» **Your task**
Pictures within the data are to be left out; everything else must be reproduced exactly.

» **Extracted entries**
——

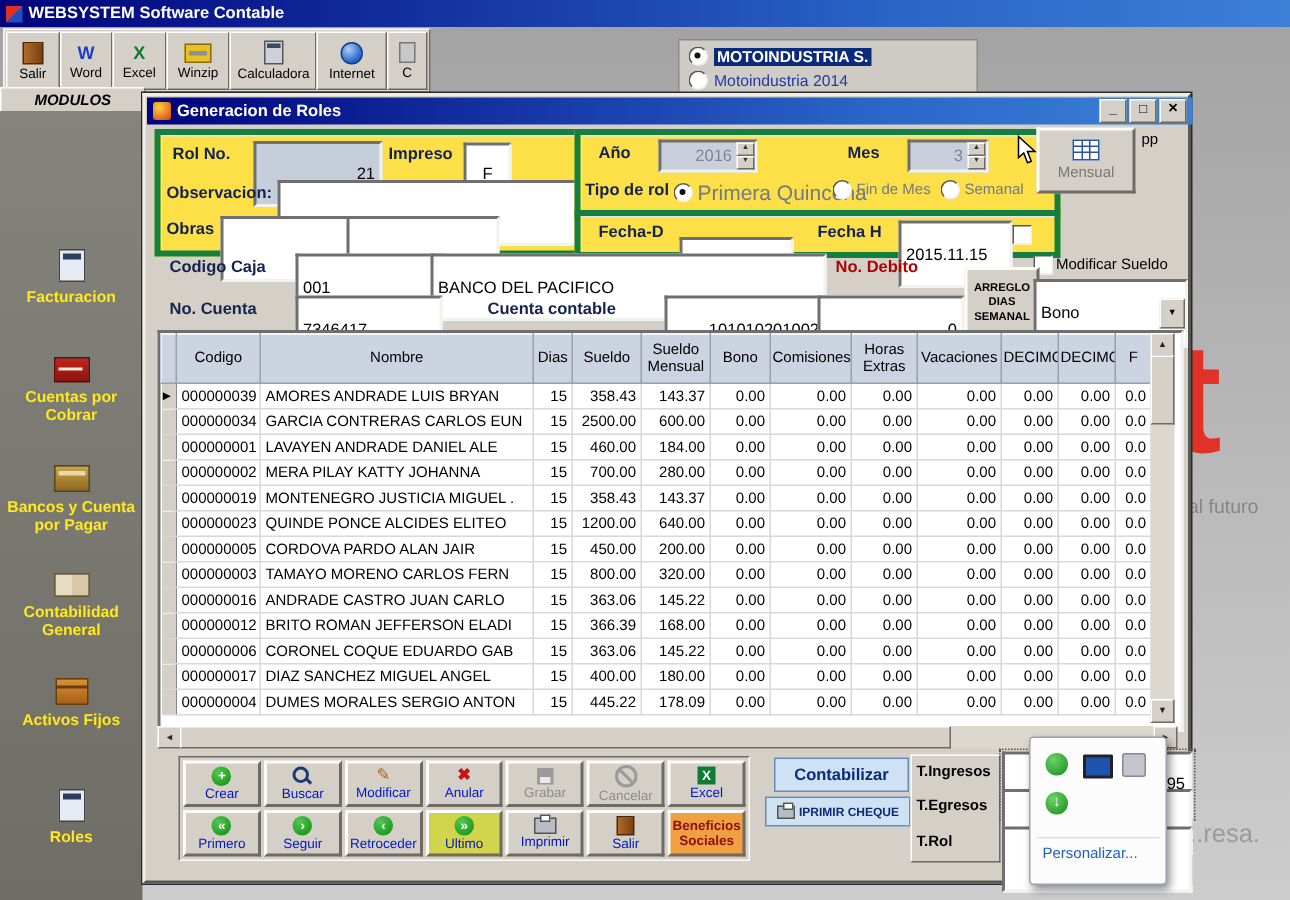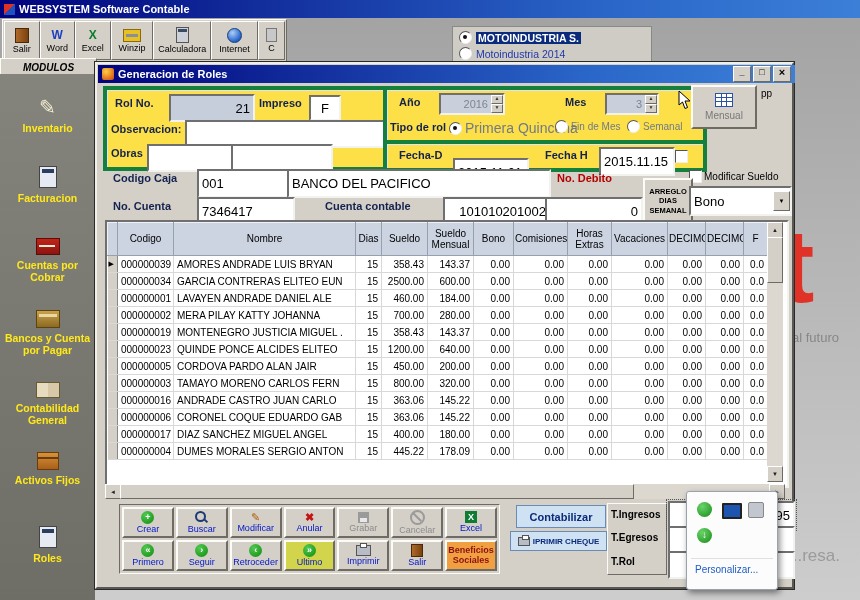--- a/index.html
+++ b/index.html
@@ -13,7 +13,7 @@
   .raised2{background:#d4d0c8;border:2px solid;border-color:#fbfbf8 #6e6a64 #6e6a64 #fbfbf8}
   .sunken1{border:1px solid;border-color:#6e6a64 #fbfbf8 #fbfbf8 #6e6a64}
   .field{position:absolute;background:#fff;border:2px solid;border-color:#6f6f6f #f2f2ef #f2f2ef #6f6f6f;
-    display:flex;align-items:center;padding:4px 3px;font-size:13px;overflow:hidden;white-space:nowrap}
+    display:flex;align-items:center;padding:12px 3px;font-size:11px;overflow:hidden;white-space:nowrap}
   .field.right{justify-content:flex-end}
   .field.center{justify-content:center}
   .blab{position:absolute;font-weight:bold;color:#14224e;font-size:11px;white-space:nowrap}

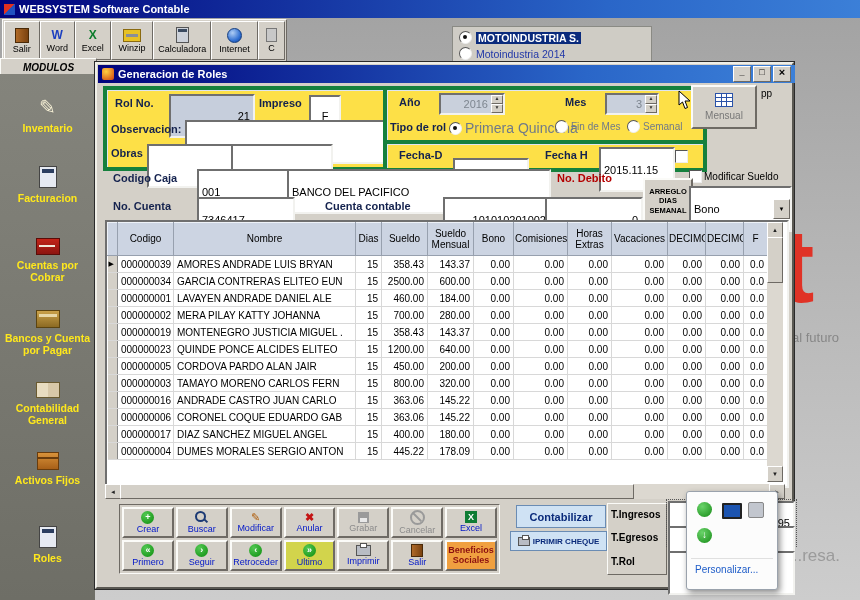--- a/index.html
+++ b/index.html
@@ -165,10 +165,6 @@
   </div>
 
   <div class="abs" style="left:0;top:74px;width:95px;height:526px;background:linear-gradient(180deg,#84847c,#6e6e66)">
-    <div class="side-item" style="top:22px">
-      <span class="ic si-pencil"></span>
-      <span class="lbl">Inventario</span>
-      </div>
     <div class="side-item" style="top:92px">
       <span class="ic si-calc"></span>
       <span class="lbl">Facturacion</span>

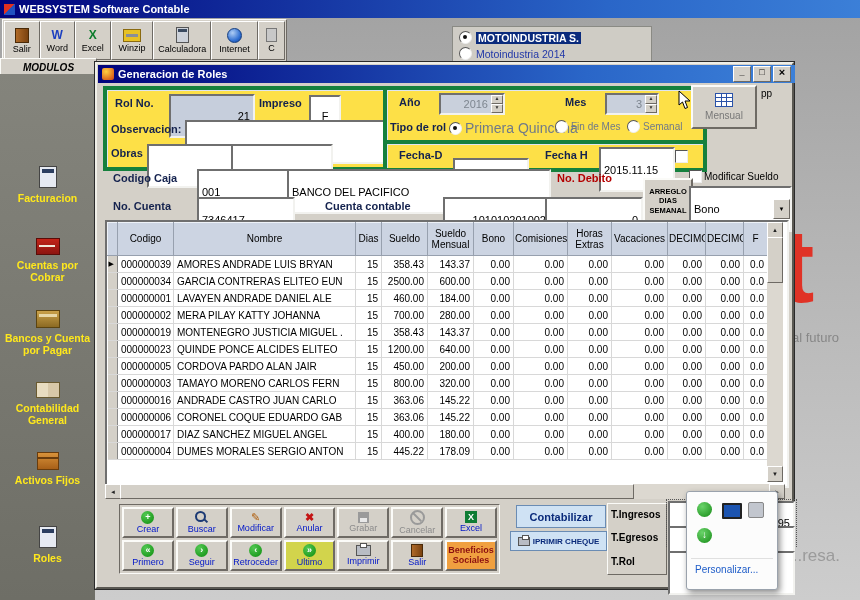--- a/index.html
+++ b/index.html
@@ -347,7 +347,7 @@
             <tr>
     <td class="c-sel"></td>
     <td class="cell">000000034</td>
-    <td class="cell">GARCIA CONTRERAS ELITEO EUN</td>
+    <td class="cell">GARCIA CONTRERAS CARLOS EUN</td>
     <td class="cell num">15</td>
     <td class="cell num">2500.00</td>
     <td class="cell num">600.00</td>

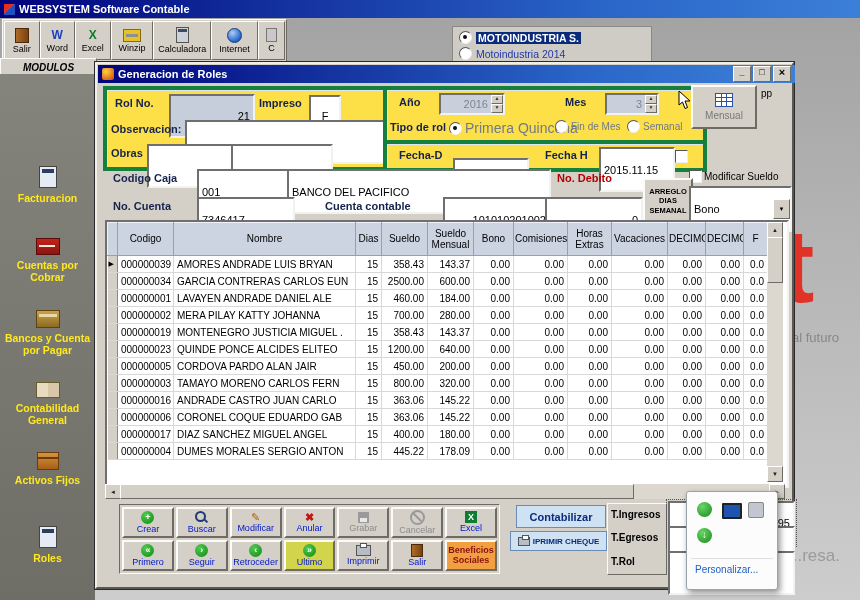--- a/index.html
+++ b/index.html
@@ -466,6 +466,21 @@
   </tr>
             <tr>
     <td class="c-sel"></td>
+    <td class="cell">000000012</td>
+    <td class="cell">BRITO ROMAN JEFFERSON ELADI</td>
+    <td class="cell num">15</td>
+    <td class="cell num">366.39</td>
+    <td class="cell num">168.00</td>
+    <td class="cell num">0.00</td>
+    <td class="cell num">0.00</td>
+    <td class="cell num">0.00</td>
+    <td class="cell num">0.00</td>
+    <td class="cell num">0.00</td>
+    <td class="cell num">0.00</td>
+    <td class="cell num">0.0</td>
+  </tr>
+            <tr>
+    <td class="c-sel"></td>
     <td class="cell">000000006</td>
     <td class="cell">CORONEL COQUE EDUARDO GAB</td>
     <td class="cell num">15</td>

——

» **Solution to this task**
--- a/index.html
+++ b/index.html
@@ -13,7 +13,7 @@
   .raised2{background:#d4d0c8;border:2px solid;border-color:#fbfbf8 #6e6a64 #6e6a64 #fbfbf8}
   .sunken1{border:1px solid;border-color:#6e6a64 #fbfbf8 #fbfbf8 #6e6a64}
   .field{position:absolute;background:#fff;border:2px solid;border-color:#6f6f6f #f2f2ef #f2f2ef #6f6f6f;
-    display:flex;align-items:center;padding:4px 3px;font-size:13px;overflow:hidden;white-space:nowrap}
+    display:flex;align-items:center;padding:12px 3px;font-size:11px;overflow:hidden;white-space:nowrap}
   .field.right{justify-content:flex-end}
   .field.center{justify-content:center}
   .blab{position:absolute;font-weight:bold;color:#14224e;font-size:11px;white-space:nowrap}

--- a/index.html
+++ b/index.html
@@ -165,10 +165,6 @@
   </div>
 
   <div class="abs" style="left:0;top:74px;width:95px;height:526px;background:linear-gradient(180deg,#84847c,#6e6e66)">
-    <div class="side-item" style="top:22px">
-      <span class="ic si-pencil"></span>
-      <span class="lbl">Inventario</span>
-      </div>
     <div class="side-item" style="top:92px">
       <span class="ic si-calc"></span>
       <span class="lbl">Facturacion</span>

--- a/index.html
+++ b/index.html
@@ -347,7 +347,7 @@
             <tr>
     <td class="c-sel"></td>
     <td class="cell">000000034</td>
-    <td class="cell">GARCIA CONTRERAS ELITEO EUN</td>
+    <td class="cell">GARCIA CONTRERAS CARLOS EUN</td>
     <td class="cell num">15</td>
     <td class="cell num">2500.00</td>
     <td class="cell num">600.00</td>

--- a/index.html
+++ b/index.html
@@ -466,6 +466,21 @@
   </tr>
             <tr>
     <td class="c-sel"></td>
+    <td class="cell">000000012</td>
+    <td class="cell">BRITO ROMAN JEFFERSON ELADI</td>
+    <td class="cell num">15</td>
+    <td class="cell num">366.39</td>
+    <td class="cell num">168.00</td>
+    <td class="cell num">0.00</td>
+    <td class="cell num">0.00</td>
+    <td class="cell num">0.00</td>
+    <td class="cell num">0.00</td>
+    <td class="cell num">0.00</td>
+    <td class="cell num">0.00</td>
+    <td class="cell num">0.0</td>
+  </tr>
+            <tr>
+    <td class="c-sel"></td>
     <td class="cell">000000006</td>
     <td class="cell">CORONEL COQUE EDUARDO GAB</td>
     <td class="cell num">15</td>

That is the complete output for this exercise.